Step away for a few as PDQ suggested, then evaluate again.


----------



## Rukee (Feb 8, 2007)

I hate it when you down shift when your supposed to be up shifting. 
The only thing worse I think is doing what a buddy of mine did when he was showing me how he does his awesome Brodie u-turns and shifted into reverse at about 60mph, instead of a u-turn we just ended up picking up tanny parts out of the road for about 10 minutes. :rofl:


----------



## Tri-Power (Jan 10, 2008)

my powerglide has seen reverse at about 35mph forwards for a fraction of a second.  It killed the engine and locked up the tires but it started right back up, and still shifts gloriously. Nothing broke.

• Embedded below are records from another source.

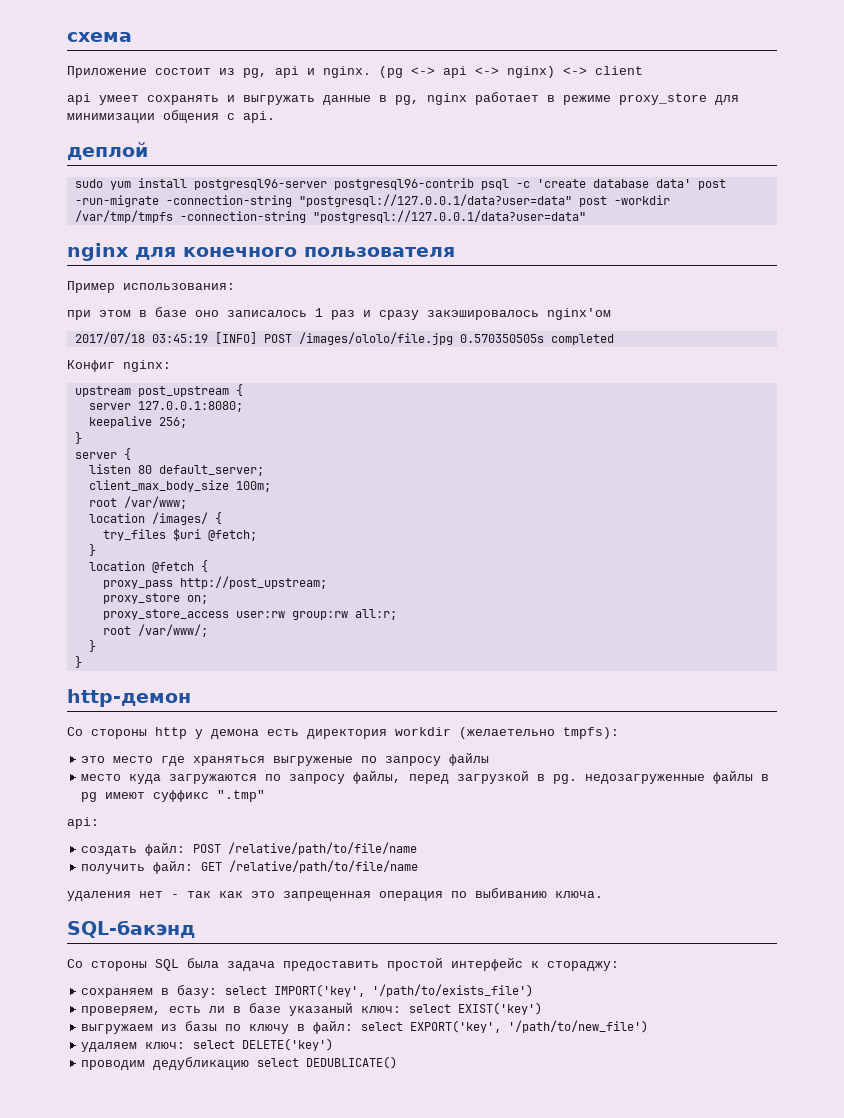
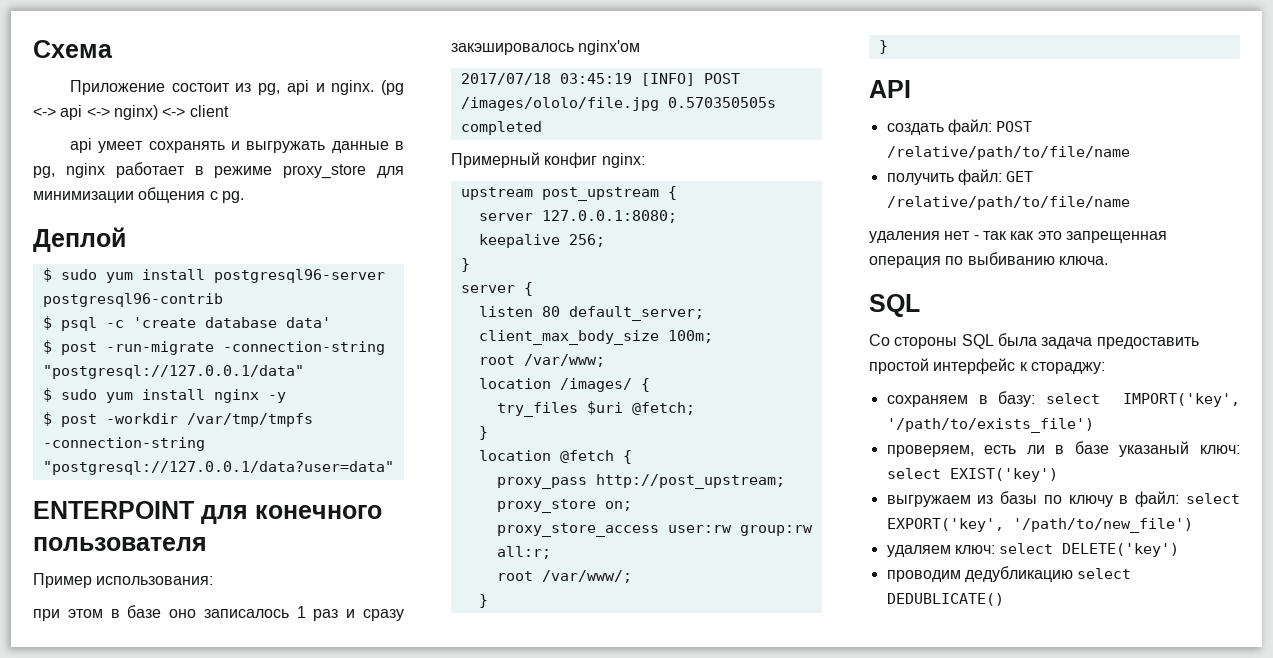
[67,32,132,42] схема -> [33,40,113,58] Схема
[243,111,275,123] [67,142,148,160] api. // деплой // -> [221,191,244,203] [33,227,126,252] [42,268,52,282] pg. // Деплой // $
(474, 184) none -> [42,316,52,330] // $
(691, 183) none -> [42,340,52,354] // $
[298,194,572,207] "postgresql://127.0.0.1/data?user=data" -> [42,365,304,379] [42,388,286,403] [42,412,52,426] "postgresql://127.0.0.1/data" // $ sudo yum install nginx -y // $
[67,243,128,261] nginx -> [33,501,194,519] ENTERPOINT
[67,360,115,372] Конфиг -> [451,152,598,168] Примерный конфиг
[67,689,191,707] [67,727,619,739] [81,753,490,766] [81,771,770,784] [81,790,266,802] [67,817,99,829] http-демон // Со стороны http у демона есть директория workdir (желаетельно tmpfs): // это место где храняться выгруженые по запросу файлы // место куда загружаются по запросу файлы, перед загрузкой в pg. недозагруженные файлы в pg имеют суффикс ".tmp" // api: -> [869,80,911,98] API
[67,920,195,938] SQL-бакэнд -> [869,294,920,317] SQL

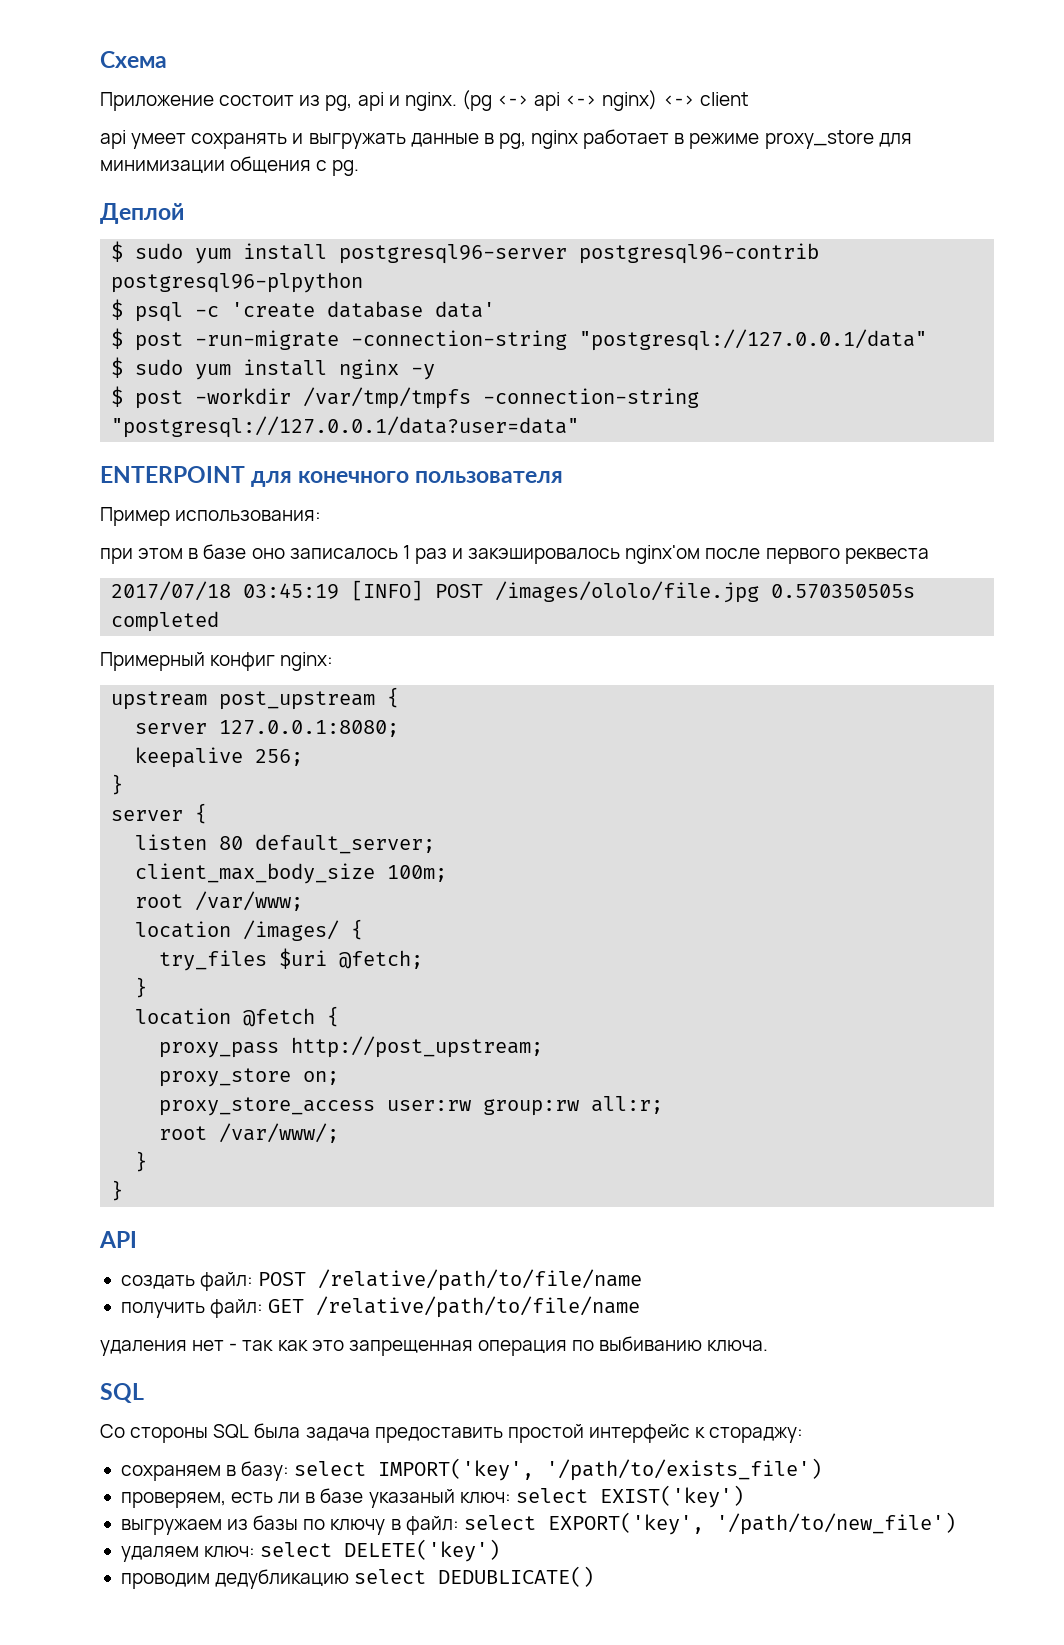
(223, 300) none -> [111,272,364,293] postgresql96-plpython
[362,609,404,621] сразу -> (464, 553) none
(641, 47) none -> [705,548,929,564] после первого реквеста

DrivenPerformance, you don't have a CEL do you? Its seems like you've checked it over pretty solidly, I wouldn't worry too bad. Do you know how many RPM it wound to?


----------



## fergyflyer (Apr 18, 2005)

I did the exact same thing in my 02 C5 Z06. Almost the exact same thing except that I was closer to 65. Scared the wee out of me, especially when the rear started to pitch sideways. All told I was in gear for about a half of a second to 1 second tops. 

It didn't do any damage and several guys on the Corvette forum had done the same thing. As long as you don't hear any strange noises, I wouldn't sweat it. These LSx engines are set up from the factory so that you break a valve spring before the rest of the motor hs problems. If you opened up the valve covers and every thing seemed fine, I'd guess you, like myself and a bunch of others got lucky.


----------



## DrivenPerformance (Feb 4, 2008)

I appreciate it guys, I really it it was all in my head. I don't have a CEL on so I think it's cool. And I believe it wound to about 8, but i wasn't really watching the tach, i was making sure i was countersteering cause it kicked me to about a 40 degree angle, so there was a bit of a pucker factor haha. But ya I do believe the old girl is all good, again I appreciate it.:cheers


----------